R: I dati sugli eventi avversi raccolti durante gli studi clinici hanno documentato il verificarsi di effetti collaterali come vertigini e affaticamento. Questi sono i tipi di effetti che potrebbero potenzialmente influenzare la capacità di una persona di guidare o utilizzare macchinari in sicurezza.


D: L'ora del giorno in cui prendo Osten è importante?

R: Le condizioni ufficiali di utilizzo impongono che il medicinale debba essere assunto con il cibo (durante o immediatamente dopo un pasto). Deve anche essere somministrato con una frequenza giornaliera divisa, tipicamente tre volte al giorno, come parte del protocollo di somministrazione giornaliera richiesto.


D: Quali sono i risultati di alto livello degli studi clinici di Fase 3 per Osten?

R: L'obiettivo principale della ricerca era l'effetto del composto sulla salute ossea. I risultati hanno riportato sul mantenimento della densità minerale ossea e hanno documentato risultati che mostrano una maggiore riduzione mediana dei punteggi del dolore nel gruppo composto rispetto al gruppo placebo negli studi pertinenti.


D: Quali sono le ragioni più frequenti per cui le persone smettono di prendere Osten negli studi?

R: I dati degli studi clinici hanno specificamente notato che le ragioni più frequenti per cui i partecipanti interrompono il farmaco in studio a causa di eventi avversi sono i sintomi gastrointestinali. Questi includevano problemi come mal di stomaco o diarrea.


D: Osten è una sostanza controllata?

R: Il principio attivo è ufficialmente classificato dalle autorità sanitarie come Regolatore del Metabolismo Osseo e un derivato isoflavonico sintetico. Non è elencato come sostanza controllata nelle principali categorie regolatorie.
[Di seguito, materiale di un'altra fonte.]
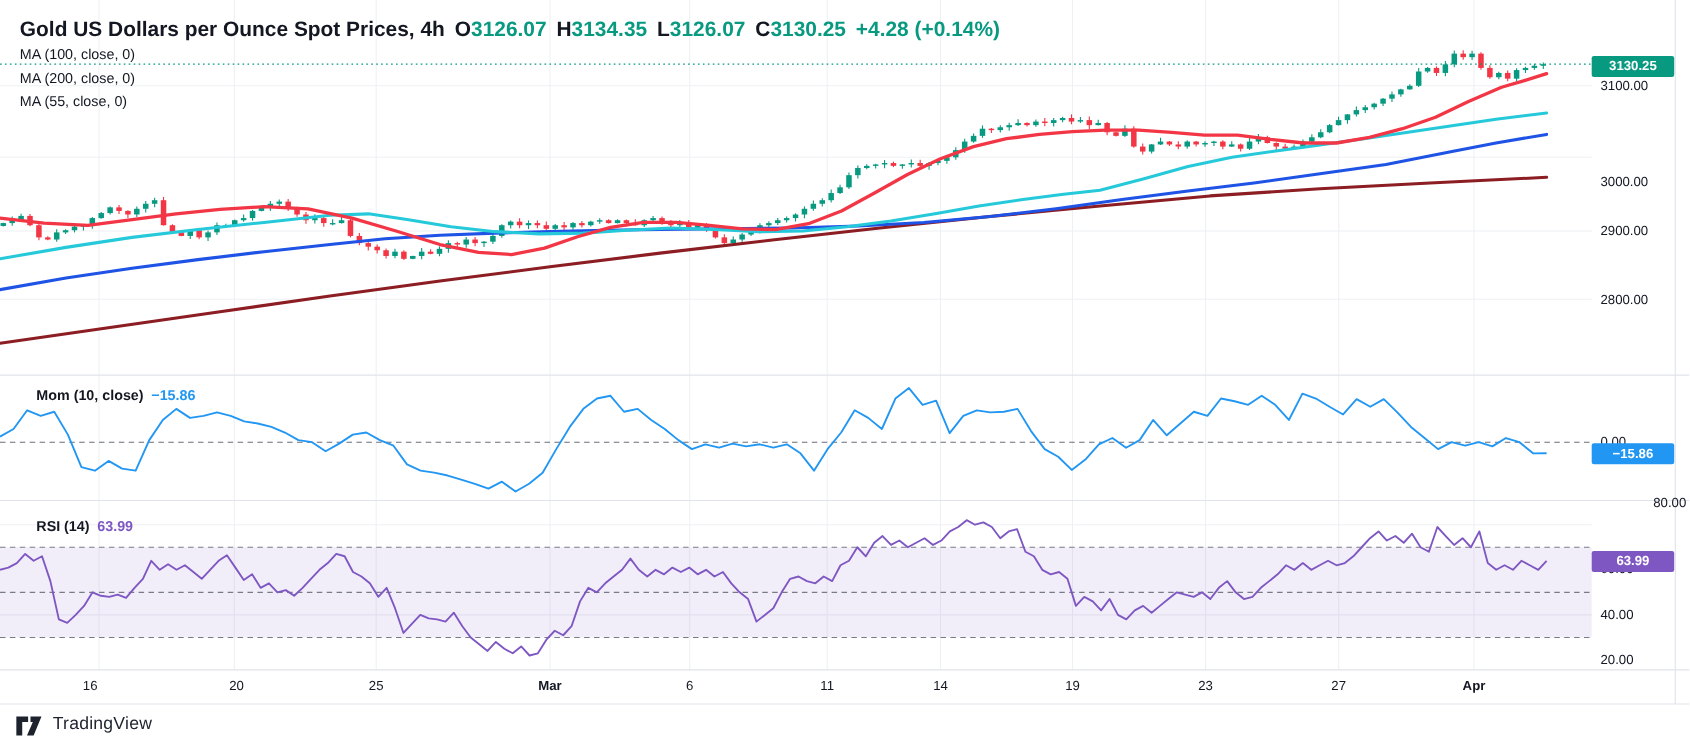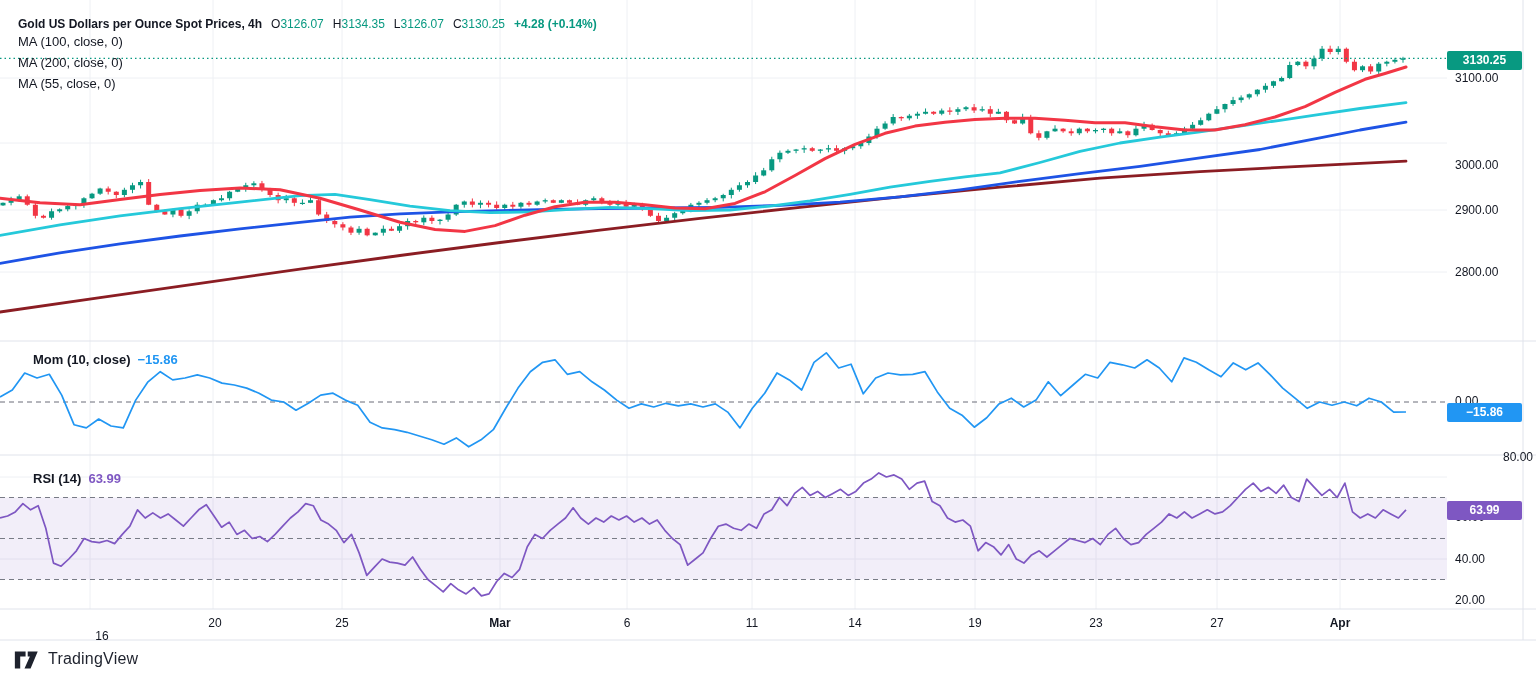"Gold US Dollars per Ounce" .legend-title-row { font-size: 12px -> 19px }
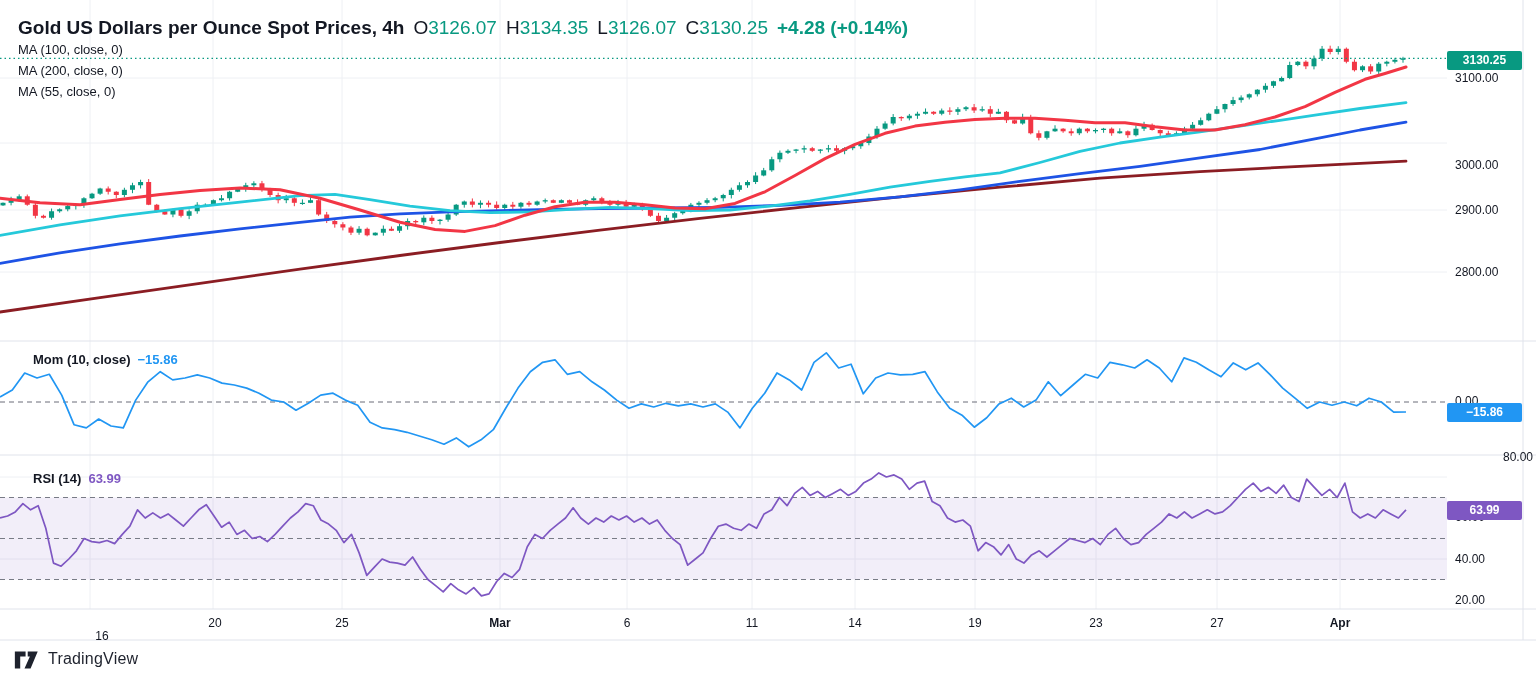"O3126.07" .ohlc { font-weight: 400 -> 700 }
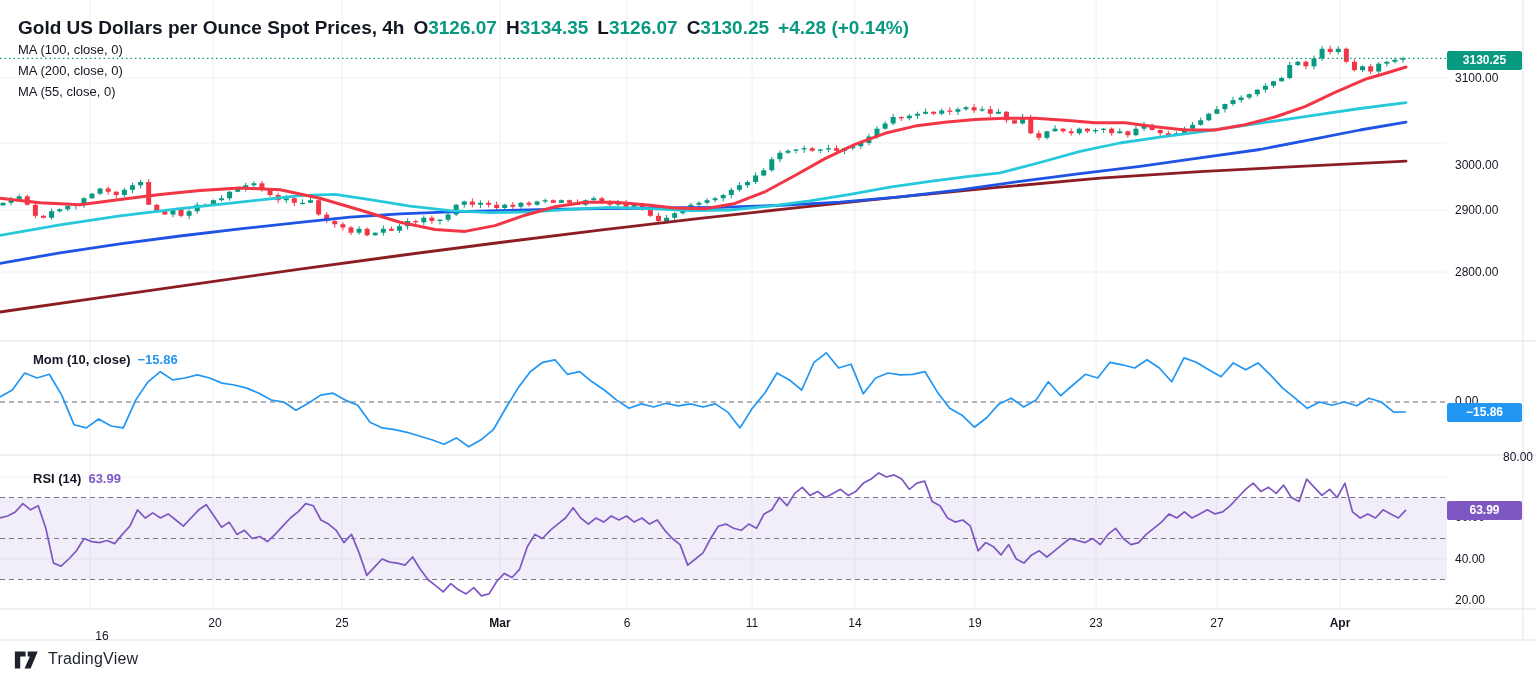"16" div.time-label { left: 72px -> 52px; margin-top: 13px -> none }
D: Ci sono rapporti sull'uso di Osten in combinazione con altri trattamenti approvati?

R: La ricerca ufficiale ha documentato trial che esaminano l'uso del composto in combinazione con certi antidepressivi. Inoltre, il composto è formalmente documentato per essere co-somministrato con preparazioni a base di Estrogeni per potenziarne gli effetti terapeutici.


D: Quanto tempo rimane il farmaco nel mio sistema dopo che smetto di prenderlo?

R: I dati farmacocinetiche provenienti da fonti ufficiali indicano che il principio attivo ha un'emivita di escrezione media di 9,8 ore in volontari sani. Questa misurazione descrive il tempo necessario affinché metà della dose venga eliminata dal corpo.

Come deve essere conservato e smaltito Osten?

Come Conservare e Smaltire Osten (Ipriflavone)

Le compresse di Osten devono essere conservate seguendo le disposizioni normative per garantirne la stabilità e la sicurezza.

Condizioni di Conservazione

Condizione Requisito
Temperatura Conservare a temperatura ambiente, rigorosamente sotto i 25, C (77, F).
Protezione Mantenere il contenitore ermeticamente sigillato e proteggere dalla luce solare diretta e dall'umidità in un luogo ben ventilato.
Sicurezza Bambini Conservare il prodotto in un luogo sicuro, chiuso a chiave, fuori dalla vista e dalla portata dei bambini.

Istruzioni per lo Smaltimento

Osten non utilizzato o scaduto non deve essere gettato nei normali rifiuti domestici o nelle acque di scarico. Lo smaltimento deve essere conforme a tutte le normative locali, statali e federali relative ai rifiuti medicinali. È un obbligo ufficiale evitare di disperdere il prodotto nell'ambiente o nei corsi d'acqua.

Attenzione! Consultare sempre un medico o un farmacista prima di utilizzare pillole o medicinali.